A week in a sustainable world

It is 7:30 in the morning. Couple of young people go door to door and sing at the doorstep: “Morning has come, night is away, rise with the sun and welcome the day”. Instead of the irritating alarm melody of your self-phone, there is a new method of waking up, alternative, unusual and inspiring. It aims to motive the youth to get up and use the day to the fullest. This kind of a wake-up alarm is only a small contribution in the innovative approaches applied at the Youth Future Conference 2013 that took place in Bonn, in the first week of September. The conference would not be any different than the other youth events if one compares the diversity of the participants, but what definitely connected the people coming from almost 50 different countries is the first-hand experience of creating sustainability. Sleeping in an eco-friendly hostel in the city of Bonn, eating vegetarian and vegan food from the local farmers, drinking organic drinks and daily using exclusively recycled materials, the Youth Future Conference is imagined as a unique event.
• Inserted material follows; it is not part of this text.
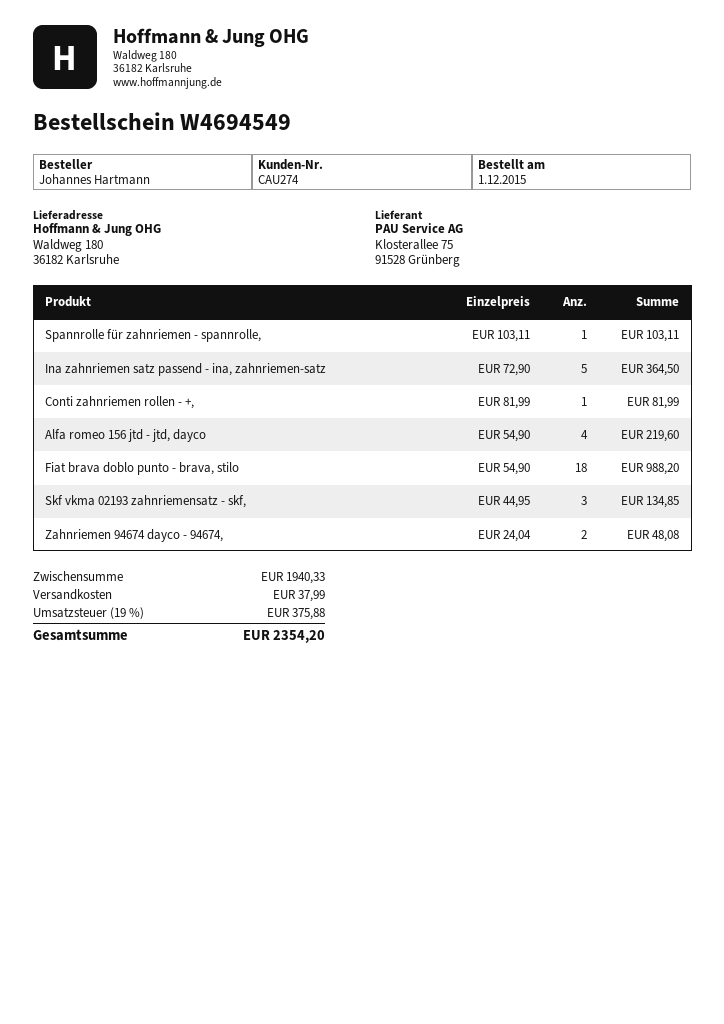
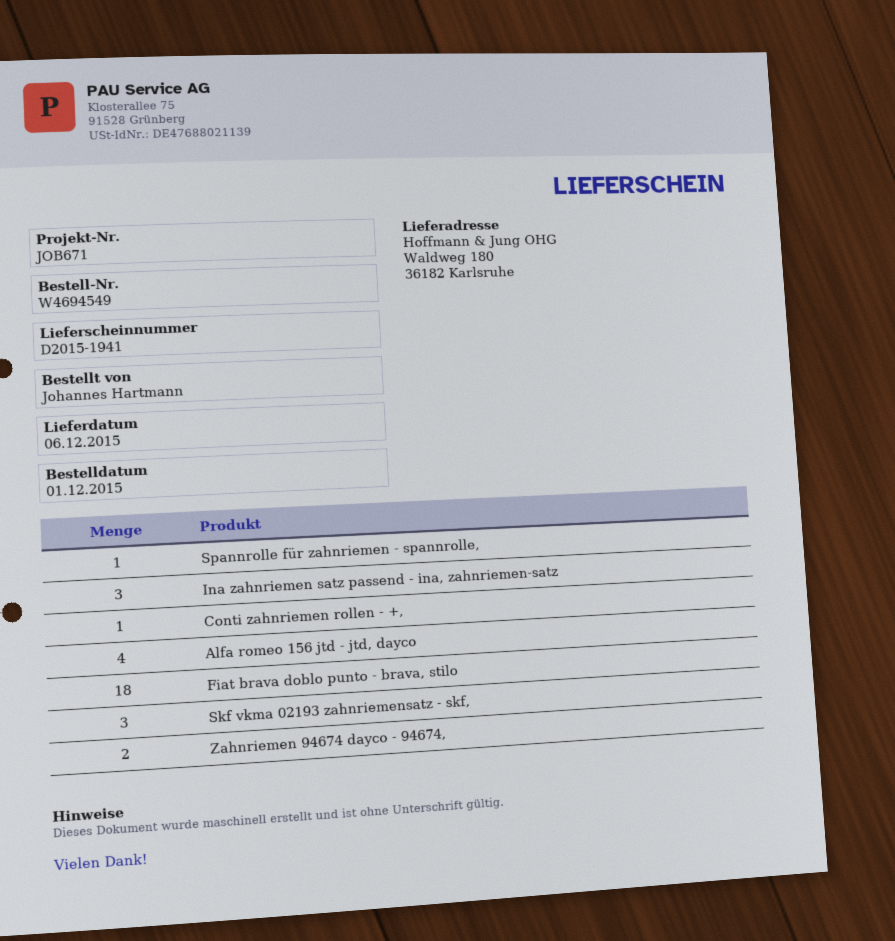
Ina zahnriemen satz passend - ina, zahnriemen-satz: 5 -> 3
United under the slogan “It is time to change the point of view”, the participants discussed the challenges of sustainability and the stumbling stones of development. The solutions were sought among the four dimensions of the sustainability: economy and innovations, ecology and environment, society and politics and culture and philosophy.  From social scientists, to engineers, from high school pupils to PhD students, everyone could found its interest among the nine workshops offered: soil, post-growth, water, renewable energies, food, lobbying, photography, education and web of life. How to make the world more sustainable was the main question that the participants tried to answer together with the lecturers, mostly laureates of the Right Livelihood Award Foundation. This award is more popular under the name Alternative Nobel Prize and gives credits to the people who find new solutions to the most persistent issues problems of today.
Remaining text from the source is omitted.